CPU performance latency occurs when one or more processes consume a majority of the processor time. Threads that are ready to be executed have to wait in a queue for the processor to become available. Trying to overcome a processor bottleneck by throwing hardware (e.g., more memory, faster disks, more network connections) at the problem won't help. In fact, in most cases, doing so often makes matters worse.

Monitoring CPU performance counters in IIS can yield interesting results on your sites. To run performance monitoring on Windows 2000 Server, click Start, Programs, Administrative Tools, Performance. To add performance monitors, simply right-click on the graph surface and select Add Counters. The Performance Monitor tool groups counters logically within performance objects (e.g., the processor-related counters are grouped within a performance object called Processor). Choose the performance object group you want, then choose the counter from the list. Each counter has an Explain button that you can click for more information about its function.
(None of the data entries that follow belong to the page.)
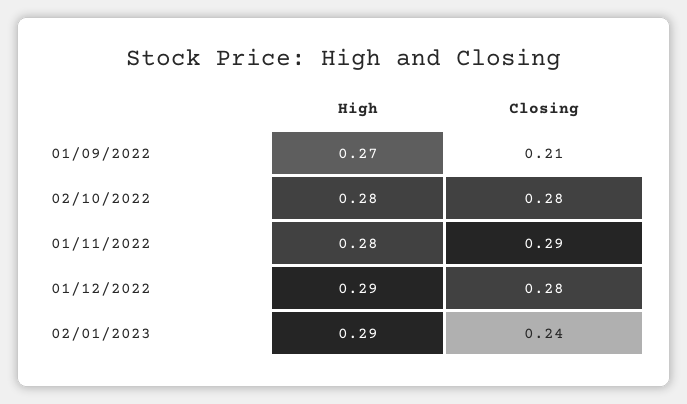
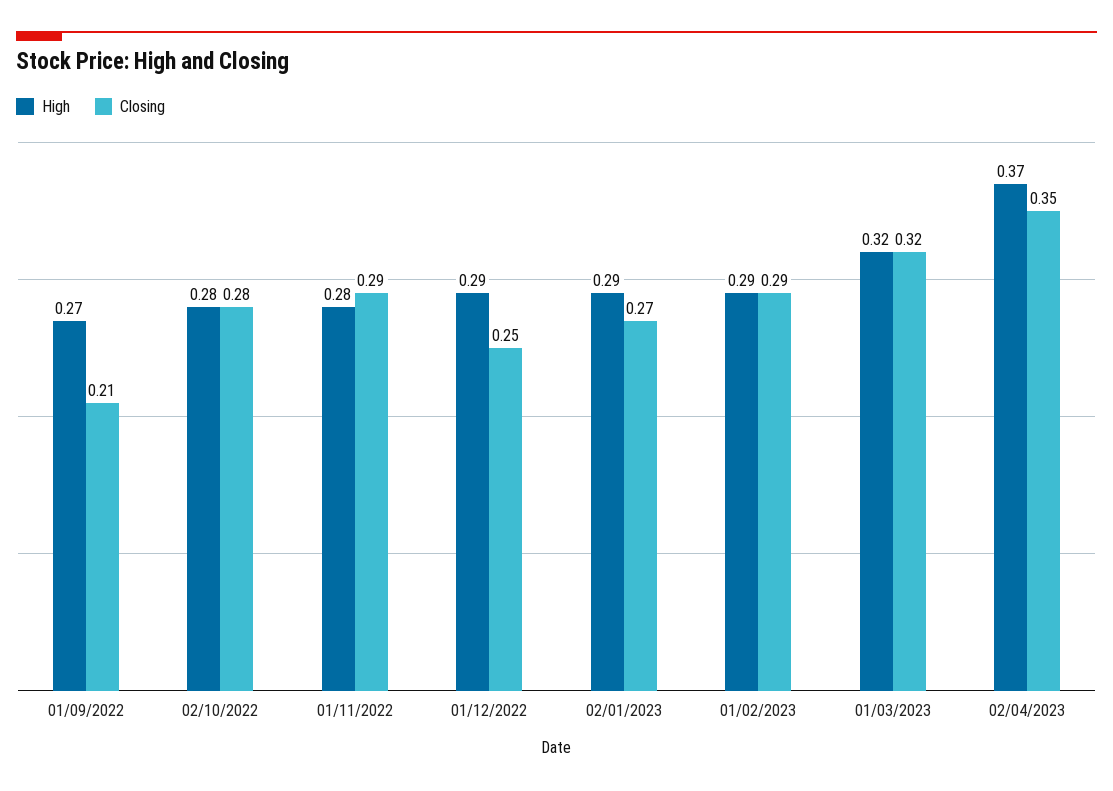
Closing, 01/12/2022: 0.28 -> 0.25
Closing, 02/01/2023: 0.24 -> 0.27
High, 01/02/2023: none -> 0.29
Closing, 01/02/2023: none -> 0.29
High, 01/03/2023: none -> 0.32
Closing, 01/03/2023: none -> 0.32
High, 02/04/2023: none -> 0.37
Closing, 02/04/2023: none -> 0.35

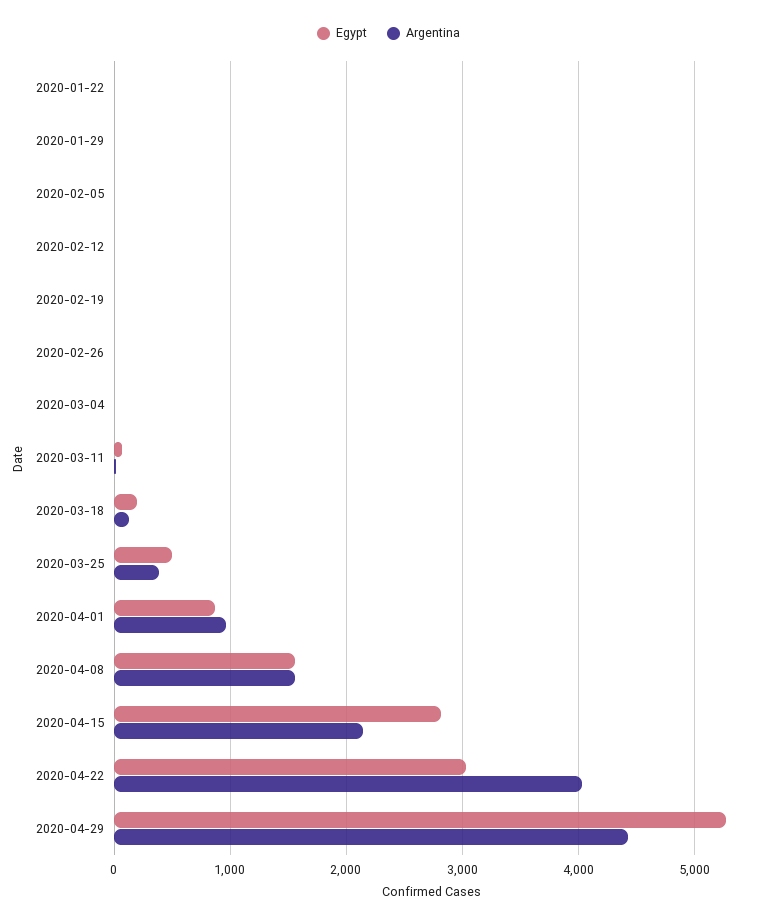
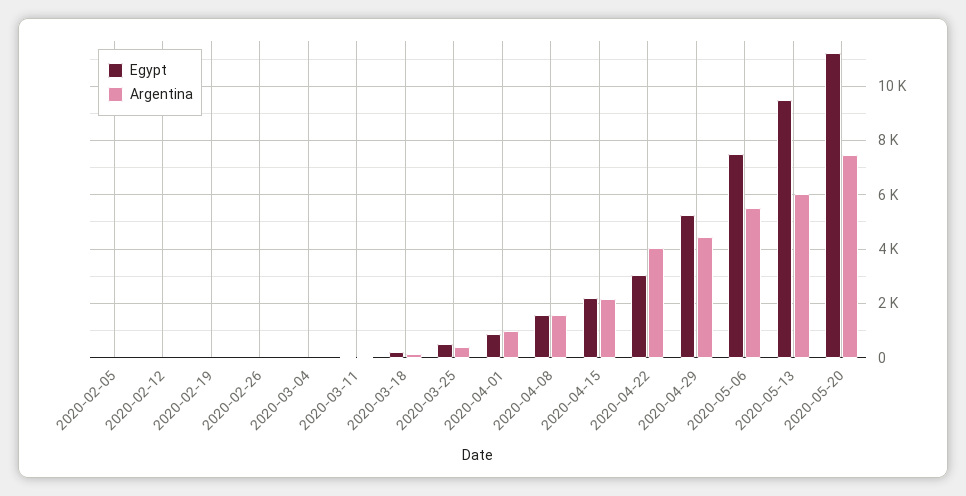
Egypt, 2020-01-22: 0 -> none
Argentina, 2020-01-22: 0 -> none
Egypt, 2020-01-29: 0 -> none
Argentina, 2020-01-29: 0 -> none
Egypt, 2020-04-15: 2800 -> 2250
Egypt, 2020-05-06: none -> 7500
Argentina, 2020-05-06: none -> 5500
Egypt, 2020-05-13: none -> 9500
Argentina, 2020-05-13: none -> 6000
Egypt, 2020-05-20: none -> 11250
Argentina, 2020-05-20: none -> 7500

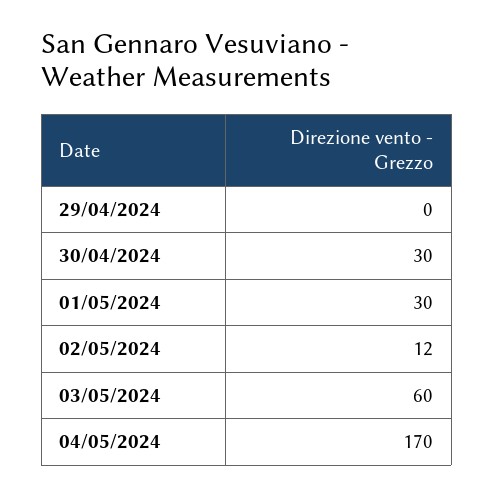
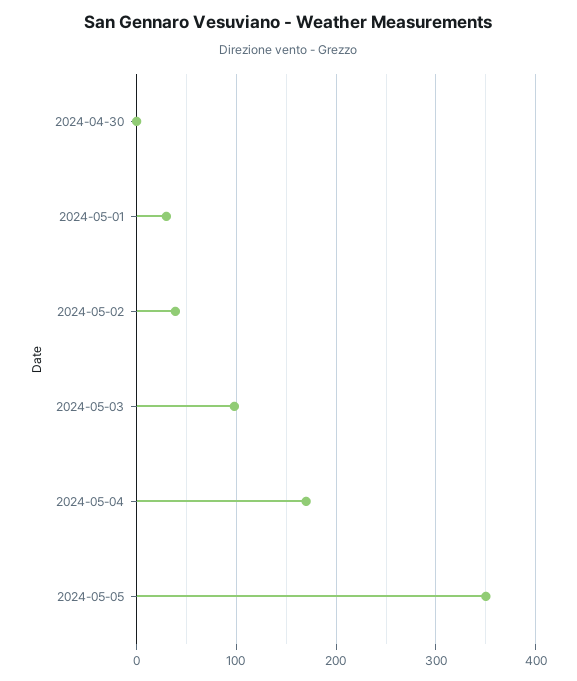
29/04/2024: 0 -> none
30/04/2024: 30 -> 0
02/05/2024: 12 -> 40
03/05/2024: 60 -> 100
2024-05-05: none -> 350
Here's a description of some CPU performance monitors and why you should track them:

  • System, Counter: Processor Queue Length. This Performance Monitor counter displays the number of threads waiting to be executed in the queue, which all the processors on your system share. If this counter has a sustained value of two or more threads, you have a processor bottleneck on your hands. The problem could be a renegade component or a poorly written application, but it might just be that your system is overloaded.
  • Processor, Counter: % Processor Time. If Processor Time numbers are high and the NIC and disk I/O remaining numbers are well below capacity, you're experiencing a CPU bottleneck. On a multiprocessor computer, I recommend that you monitor the Processor: % Processor Time counter to determine whether the system is imbalanced.
  • Processor, Counter: Interrupts/sec and Performance Object; Processor, Counter: % DPC Time. You can use these Performance Monitor counters to determine how much time the processor spends on interrupts and deferred procedure calls (DPCs). Both interrupts and DPCs can be huge sources of load on your servers' CPUs. Client requests can drive these problems. Some new NICs include interrupt moderation, which accumulates interrupts in a buffer when the level of interrupts becomes too high. Interrupt moderation alleviates the interrupt problem, but you won't find this feature on most network boards that have been in production a while.

A wealth of performance-monitoring information is available, yet most IIS administrators don't take advantage of these capabilities. Let's hope that this information gets you well on your way to successful performance monitoring of the processors in your servers.